09.18.2009 News Releases

Another Poor Performance in NC

CHAPEL HILL (September 18, 2009) – Summer in North Carolina ended with another poor performance by the state’s labor market. In August, the state saw a small drop in in the unemployment rate (-0.1 percentage points) and a slight gain in the number of payroll positions (+7,000), according to the Employment Security Commission. Nevertheless, hundreds of thousands of North Carolinians are starting fall as they did summer: jobless and facing limited employment prospects.

“North Carolina’s labor market deteriorated all summer long,” says John Quinterno, a principal at South by North Strategies, Ltd., a research firm specializing in economic and social policy. “North Carolina ended August with fewer total jobs, fewer private sector jobs, and a smaller labor force than it had at the the start of June.”

In August, North Carolina employers added 7,000 more positions than they shed. The gain was driven by an increase in government payrolls (+20,100). In contrast, private sector employers, eliminated 13,100 more positions than they created. With the exception of the construction industry, every major private industry reduced payrolls. The trade, transportation, and warehousing industry posted the largest numerical decline (-4,400). Relative to payroll sizes, employment in the information industry fell the most (-1.7 percent).

“The net employment gain posted in August must be taken with a spoonful of salt,” cautions Quinterno. “The gain is so slight that it easily could turn negative upon subsequent revision, as happened with June’s employment report. The gain also is partially offset by revisions to the July data that found that the state lost 2,100 more positions than first reported.”

“By any objective measure, job growth, especially the private-sector job growth vital to a long-term recovery, is not taking place in North Carolina,” adds Quinterno. “Despite the talk about an improving economy, North Carolina has fewer jobs — both total and private-sector ones – that it did at the start of June. And it has many fewer of both job types than it had one year ago.”

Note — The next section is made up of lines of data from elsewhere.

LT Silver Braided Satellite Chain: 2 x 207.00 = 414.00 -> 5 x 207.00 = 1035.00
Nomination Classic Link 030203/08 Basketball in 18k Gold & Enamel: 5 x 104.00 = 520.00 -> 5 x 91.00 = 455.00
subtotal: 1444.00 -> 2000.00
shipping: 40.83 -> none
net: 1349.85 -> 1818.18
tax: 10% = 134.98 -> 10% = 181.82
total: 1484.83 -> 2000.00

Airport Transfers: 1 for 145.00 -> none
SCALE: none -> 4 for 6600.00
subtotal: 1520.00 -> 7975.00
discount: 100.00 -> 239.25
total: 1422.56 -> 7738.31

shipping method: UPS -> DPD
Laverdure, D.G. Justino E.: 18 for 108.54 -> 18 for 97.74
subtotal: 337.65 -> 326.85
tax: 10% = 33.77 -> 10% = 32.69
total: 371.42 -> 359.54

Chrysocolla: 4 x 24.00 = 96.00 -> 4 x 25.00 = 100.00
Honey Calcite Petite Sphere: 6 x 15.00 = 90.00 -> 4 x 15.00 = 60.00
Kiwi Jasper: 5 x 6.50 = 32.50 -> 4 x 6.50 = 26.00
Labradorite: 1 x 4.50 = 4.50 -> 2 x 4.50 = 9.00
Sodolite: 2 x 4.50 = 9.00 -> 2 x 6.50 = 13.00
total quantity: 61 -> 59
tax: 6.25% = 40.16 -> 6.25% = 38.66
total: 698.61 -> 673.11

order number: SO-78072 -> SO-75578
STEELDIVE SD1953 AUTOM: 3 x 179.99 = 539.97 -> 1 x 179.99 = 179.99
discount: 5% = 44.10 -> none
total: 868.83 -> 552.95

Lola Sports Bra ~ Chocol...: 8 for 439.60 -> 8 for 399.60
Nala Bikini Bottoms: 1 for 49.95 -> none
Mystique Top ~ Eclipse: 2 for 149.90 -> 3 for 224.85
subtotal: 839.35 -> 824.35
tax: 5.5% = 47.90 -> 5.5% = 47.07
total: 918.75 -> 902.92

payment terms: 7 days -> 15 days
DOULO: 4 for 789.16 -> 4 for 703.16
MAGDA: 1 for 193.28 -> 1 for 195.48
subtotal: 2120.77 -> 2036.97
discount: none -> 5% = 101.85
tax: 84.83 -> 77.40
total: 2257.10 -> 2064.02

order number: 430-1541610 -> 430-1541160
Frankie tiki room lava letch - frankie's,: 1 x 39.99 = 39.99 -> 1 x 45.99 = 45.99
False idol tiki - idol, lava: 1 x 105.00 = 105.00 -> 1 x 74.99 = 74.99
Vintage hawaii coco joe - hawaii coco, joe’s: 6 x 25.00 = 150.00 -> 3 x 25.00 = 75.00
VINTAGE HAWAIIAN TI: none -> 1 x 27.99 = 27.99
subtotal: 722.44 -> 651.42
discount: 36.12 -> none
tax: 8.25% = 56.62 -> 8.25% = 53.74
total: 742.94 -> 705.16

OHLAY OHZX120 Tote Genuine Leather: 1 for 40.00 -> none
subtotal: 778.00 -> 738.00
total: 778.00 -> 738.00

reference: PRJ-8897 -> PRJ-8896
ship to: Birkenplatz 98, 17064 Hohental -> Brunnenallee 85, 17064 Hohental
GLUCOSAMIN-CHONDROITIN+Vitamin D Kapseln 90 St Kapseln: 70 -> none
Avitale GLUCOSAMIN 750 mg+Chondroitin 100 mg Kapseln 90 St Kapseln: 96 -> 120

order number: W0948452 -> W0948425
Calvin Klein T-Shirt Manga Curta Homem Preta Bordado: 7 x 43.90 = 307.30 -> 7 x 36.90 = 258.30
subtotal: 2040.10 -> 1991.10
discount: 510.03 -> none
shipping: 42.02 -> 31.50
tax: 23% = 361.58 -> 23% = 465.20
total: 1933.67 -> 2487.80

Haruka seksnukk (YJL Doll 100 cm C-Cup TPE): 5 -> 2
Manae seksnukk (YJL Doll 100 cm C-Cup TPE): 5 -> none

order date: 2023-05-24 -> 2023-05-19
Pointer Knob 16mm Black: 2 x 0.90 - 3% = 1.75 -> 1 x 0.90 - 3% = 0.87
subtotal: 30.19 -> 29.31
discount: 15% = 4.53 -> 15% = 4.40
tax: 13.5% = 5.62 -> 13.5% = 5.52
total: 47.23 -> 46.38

A similar story can be told about the state’s unemployment rate. The statewide, seasonally-adjusted rate dropped slightly in August, falling from 10.9 percent to 10.8 percent. Much of the drop was tied to a fall in the size of the labor force — a fall caused in large part by jobless individuals who stopped looking for work and therefore were excluded from the official count.

“The drop in the unemployment rate should not be exaggerated,” warns Quinterno. “Last month, nearly 15,000 individuals exited the labor force and were omitted from the monthly estimates. Furthermore, that decline is part of an ongoing pattern. From the start of June to the end of August, 46,561 North Carolinians left the labor force.”

“North Carolina’s labor market remains in weak shape, observes Quinterno. “Conditions steadily deteriorated all summer long, and on a variety of important employment indicators, North Carolina is worse off now than it was at the beginning of summer.”

“Perhaps the best that can be said is that things are not as bad as they could have been, thanks to modest improvements in the national economy and the federal recovery package,” adds Quinterno.

“Unfortunately, robust economic and job growth still appear to be way over the horizon.”